Judah’s mouth twisted. He was waiting for Benji to shrug, make a joke, smooth things over like always, but he was giving Judah nothing.
“You know why it’s got to be like this, right?”
“But you’re taking Ramey with you. She’s ain’t even a Cannon.”
Benji’s voice had sunk into petulance, which meant he was coming around. Judah knew he wasn’t really trying to use the Cannon argument. Levi’s argument. He was just hurt, feeling left out yet again. Judah couldn’t blame him.
“It’s not about being a Cannon this time. It’s just about doing what needs to be done. Nothing glamorous. Nothing heroic. Just setting a wrong to right.”
“I still don’t see why you got to do it without me.”
Judah sipped his beer and wiped his mouth on the collar of his shirt. He was having trouble looking his brother’s way.
“Because if things go bad tomorrow, Benji, then you’ll be the last Cannon standing.”
Benji’s head swung up, his eyes and mouth wide like a child’s. They stared hard at one another, older and younger brother, the last two left. A struggle was playing out across Benji’s face, the lattice of scars running red like veins of ore, then cooling, until finally he released a long, brimming sigh, raised his beer to Judah again, and drank.
“Well then.”
Judah drained his beer, crushed the can, and slid down from the desk to pull out his cigarettes. He fit one to his lips, lit it, and then peeled off the photograph that had stuck to the cellophane of the squashed package. He inhaled deeply and spoke around the cigarette clenched between his teeth.
“I got something for you.”
/> Judah held the picture out to Benji.
“I found this a few months back, when Ramey and me were clearing out Sherwood’s place after he, you know. You probably don’t even remember him, do you?”
Benji took the photograph from Judah and held it in both hands, squinting at the slightly blurred image.
“Who is it?”
Benji laid the picture down on the table and Judah dragged a chair over and sat beside him.
“That’s our granddad, Sherwood’s father. His name was Harvine, but everyone called him Hob. Me and Levi called him Grampy Hob. He died when I was seven or eight, I think, so you were probably too young to remember.”
Judah touched the crimped edge of the photograph. He’d discovered it in Sherwood’s sock drawer and stuffed it in a corner of his own, but now he wished he’d carried it around for a little while or something. The photograph was worn and scratched, but it was easy to make out the man’s bright eyes and smile, his swayed body cocked in a swagger, one elbow resting casually on a fence post, a ruined city spread out behind him. Benji nodded.
“Grampy. Maybe. Always sat out on the porch all day when he’d come over?”
“Yep. Shelling peas. That’s what I remember.

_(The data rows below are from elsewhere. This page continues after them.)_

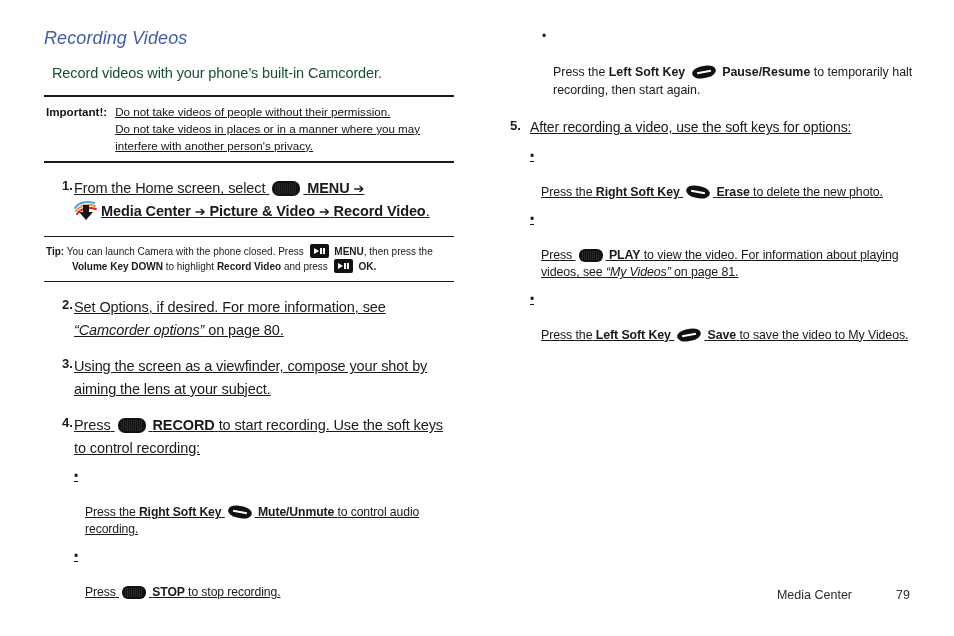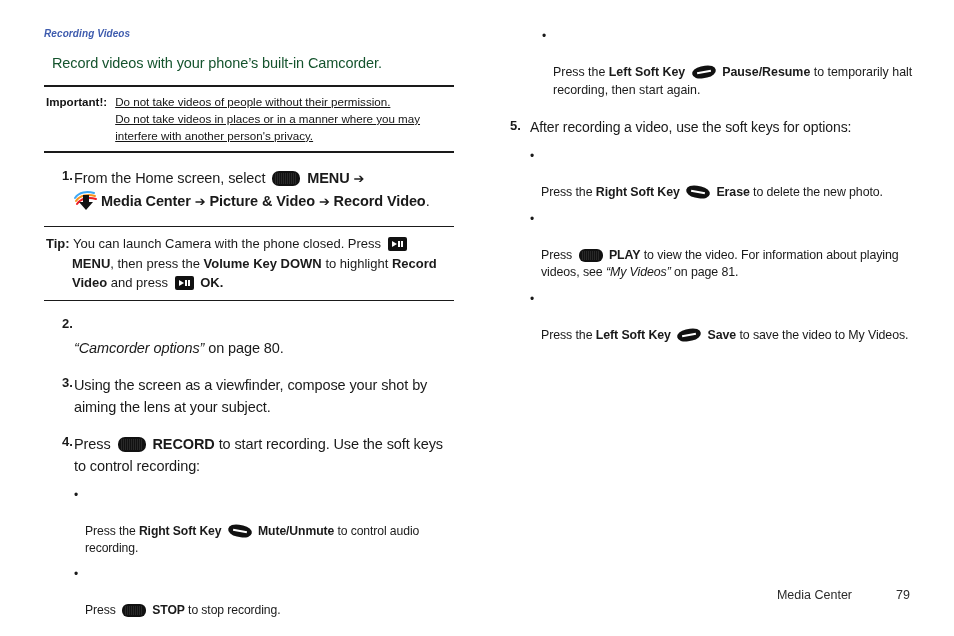--- a/index.html
+++ b/index.html
@@ -38,8 +38,8 @@
 
   
   .section-heading {
-    font-size: 10px;
-    font-weight: bold;
+    font-size: 18px;
+    font-weight: normal;
     font-style: italic;
     color: #3f5cae;
     letter-spacing: 0.1px;

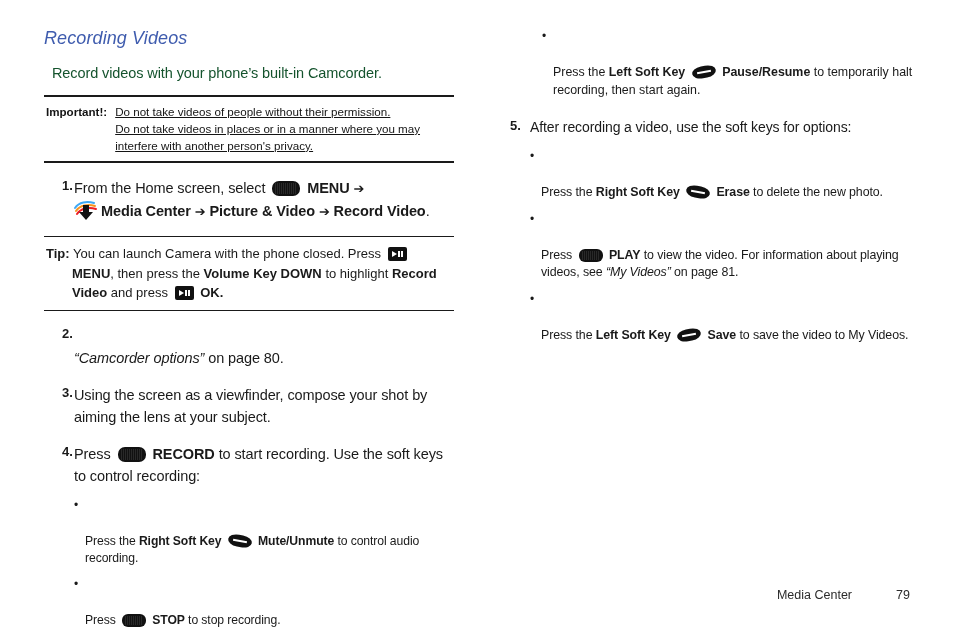--- a/index.html
+++ b/index.html
@@ -118,6 +118,7 @@
     font-size: 14.5px;
     line-height: 1.55;
     letter-spacing: -0.1px;
+    text-decoration: underline;
   }
 
   

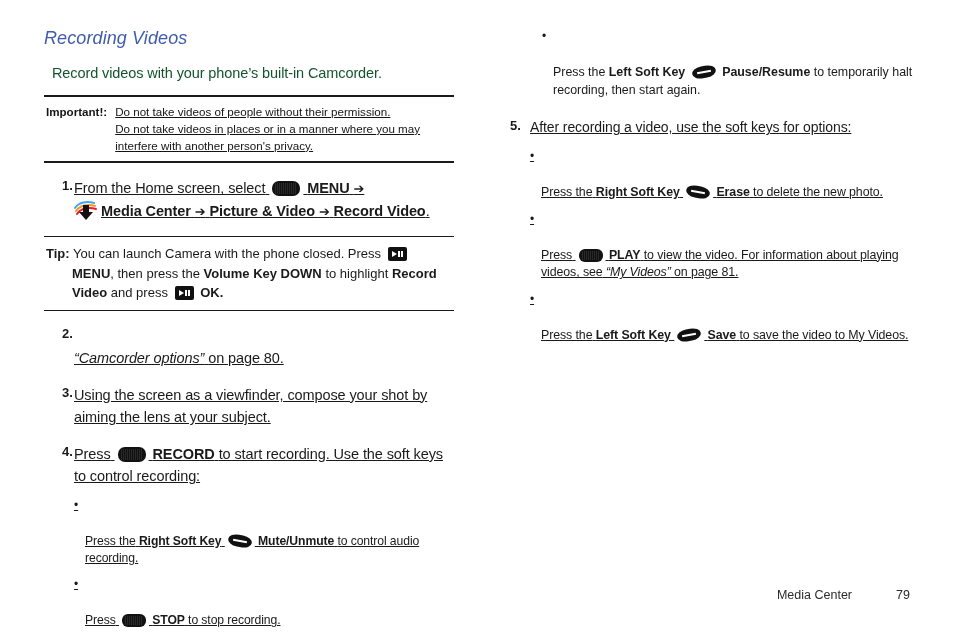--- a/index.html
+++ b/index.html
@@ -88,7 +88,7 @@
   .note-line { display: block; }
 
   .tip {
-    font-size: 13px;
+    font-size: 10px;
     line-height: 1.5;
     padding: 7px 2px 7px 2px;
   }

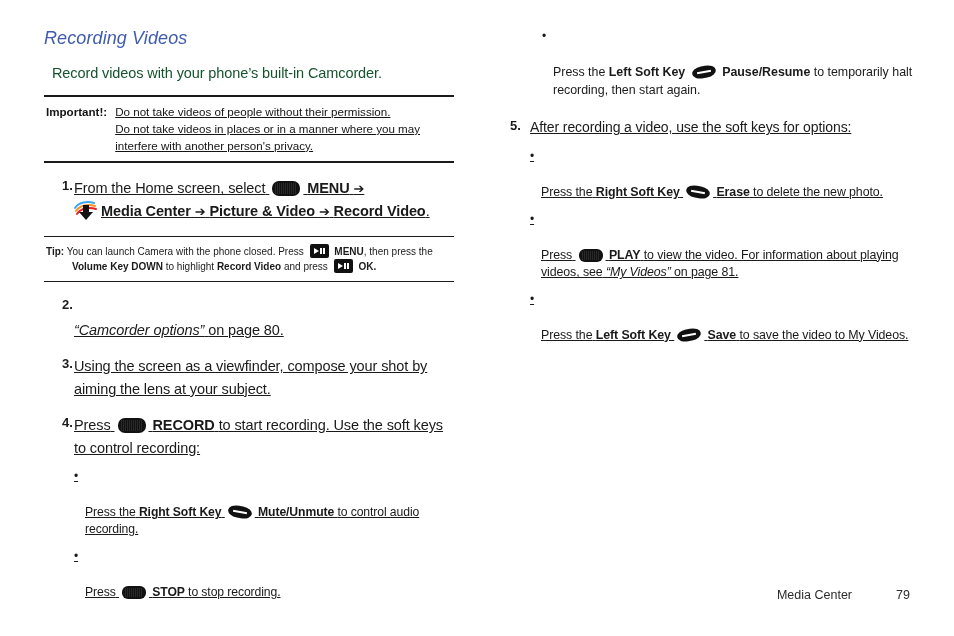--- a/index.html
+++ b/index.html
@@ -331,7 +331,7 @@
     <div class="step">
       <div class="step-num">2.</div>
       <div class="step-body">
-        <br>
+        <span>Set Options, if desired. For more information, see</span><br>
         <i>“Camcorder options”</i>
         <span>on page 80.</span>
       </div>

Shucking corn or digging at a piece of wood with his knife. Always had something in his hands.”
Benji frowned.
“For some reason, I always thought he was our mama’s daddy.”
“I think he spent more time with her than he ever did with Sherwood. Even cooked in the kitchen with her when he wasn’t out on the porch. Mama told me once, after Hob passed away, that there was bad blood between him and Sherwood. He’d come over to visit her, see us kids, but not his own son. When I think back to some of the things I remember Hob saying, and things I heard between him and Mama, I reckon he didn’t like the path Sherwood was on.”
Judah tapped the photograph with the two fingers holding his cigarette.
“He was a paratrooper in World War II. Told me once about jumping out of a plane in the middle of the night. Said something about it feeling like falling right through heaven, ’til you hit the ground and then you knew that hell was real. I didn’t understand it then. Shit, I ain’t sure I do now.”